:: Exercise materials ::
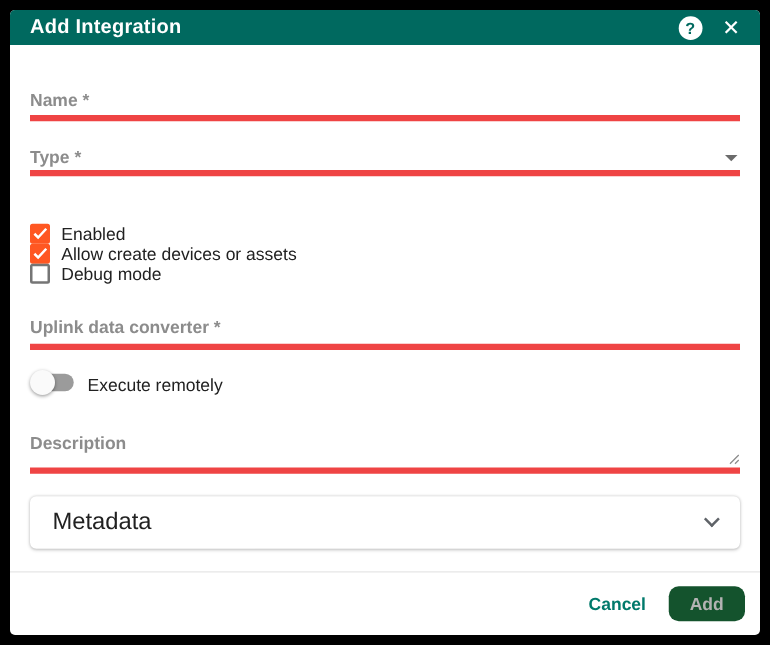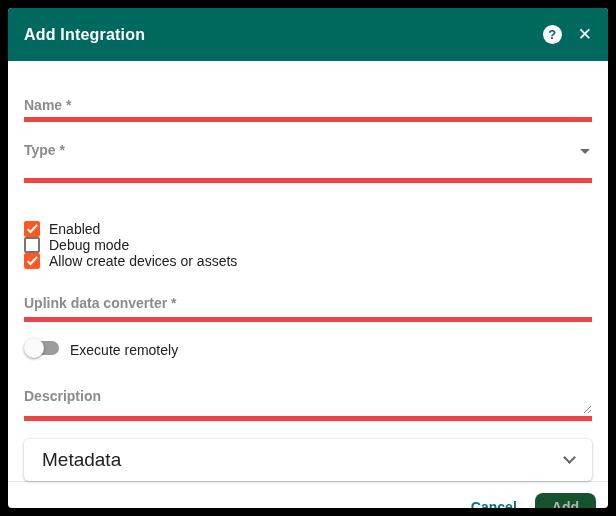--- a/index.html
+++ b/index.html
@@ -17,7 +17,7 @@
     display: flex; flex-direction: column;
   }
   .header {
-    flex: none; height: 53px;
+    flex: none; height: 28px;
     background: #00695f; color: #fff;
     display: flex; align-items: center;
     padding: 0 16px;

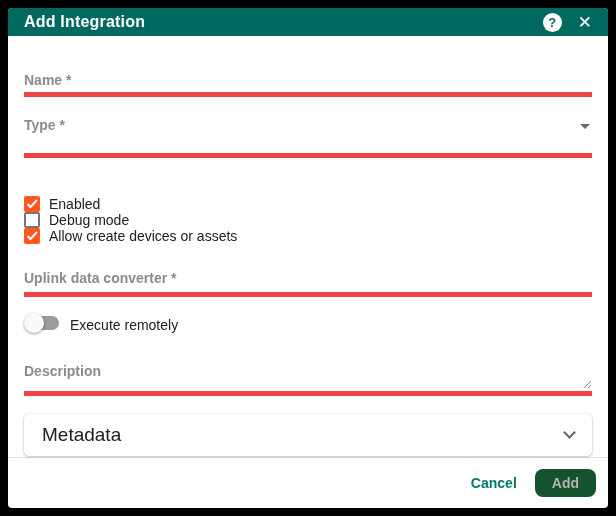--- a/index.html
+++ b/index.html
@@ -39,7 +39,7 @@
 
   .field-name { margin-top: 36px; padding-bottom: 4px; }
   .field-type {
-    margin-top: 20px; padding-bottom: 20px;
+    margin-top: 20px; padding-bottom: 3px;
     display: flex; justify-content: space-between; align-items: flex-end;
   }
   .select-arrow {

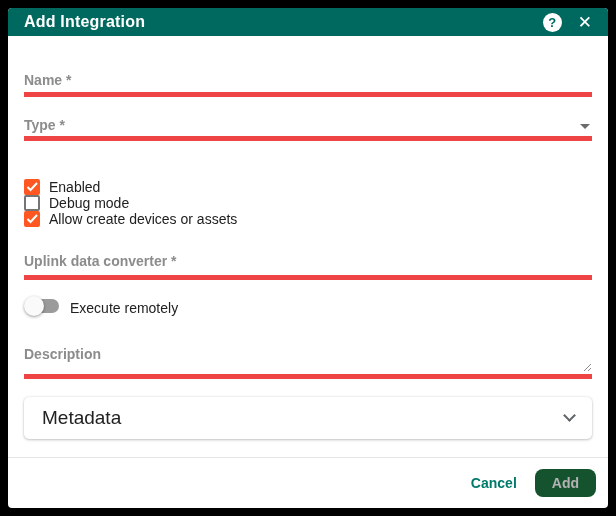--- a/index.html
+++ b/index.html
@@ -149,12 +149,6 @@
         <span class="cbx-label">Enabled</span>
       </div>
       <div class="checkbox-item">
-        <span class="cbx">
-          
-        </span>
-        <span class="cbx-label">Debug mode</span>
-      </div>
-      <div class="checkbox-item">
         <span class="cbx checked">
           <svg width="12" height="10" viewBox="0 0 12 10">
               <path d="M1.5 5l3 3 6.5-7" stroke="#fff" stroke-width="2" fill="none"></path>
@@ -162,6 +156,12 @@
         </span>
         <span class="cbx-label">Allow create devices or assets</span>
       </div>
+      <div class="checkbox-item">
+        <span class="cbx">
+          
+        </span>
+        <span class="cbx-label">Debug mode</span>
+      </div>
     </div>
 
     <div class="field field-uplink">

:: What needs to be done ::
Leave out the images and transcribe all the records exactly.

:: Solution to this exercise ::
--- a/index.html
+++ b/index.html
@@ -17,7 +17,7 @@
     display: flex; flex-direction: column;
   }
   .header {
-    flex: none; height: 53px;
+    flex: none; height: 28px;
     background: #00695f; color: #fff;
     display: flex; align-items: center;
     padding: 0 16px;

--- a/index.html
+++ b/index.html
@@ -39,7 +39,7 @@
 
   .field-name { margin-top: 36px; padding-bottom: 4px; }
   .field-type {
-    margin-top: 20px; padding-bottom: 20px;
+    margin-top: 20px; padding-bottom: 3px;
     display: flex; justify-content: space-between; align-items: flex-end;
   }
   .select-arrow {

--- a/index.html
+++ b/index.html
@@ -149,12 +149,6 @@
         <span class="cbx-label">Enabled</span>
       </div>
       <div class="checkbox-item">
-        <span class="cbx">
-          
-        </span>
-        <span class="cbx-label">Debug mode</span>
-      </div>
-      <div class="checkbox-item">
         <span class="cbx checked">
           <svg width="12" height="10" viewBox="0 0 12 10">
               <path d="M1.5 5l3 3 6.5-7" stroke="#fff" stroke-width="2" fill="none"></path>
@@ -162,6 +156,12 @@
         </span>
         <span class="cbx-label">Allow create devices or assets</span>
       </div>
+      <div class="checkbox-item">
+        <span class="cbx">
+          
+        </span>
+        <span class="cbx-label">Debug mode</span>
+      </div>
     </div>
 
     <div class="field field-uplink">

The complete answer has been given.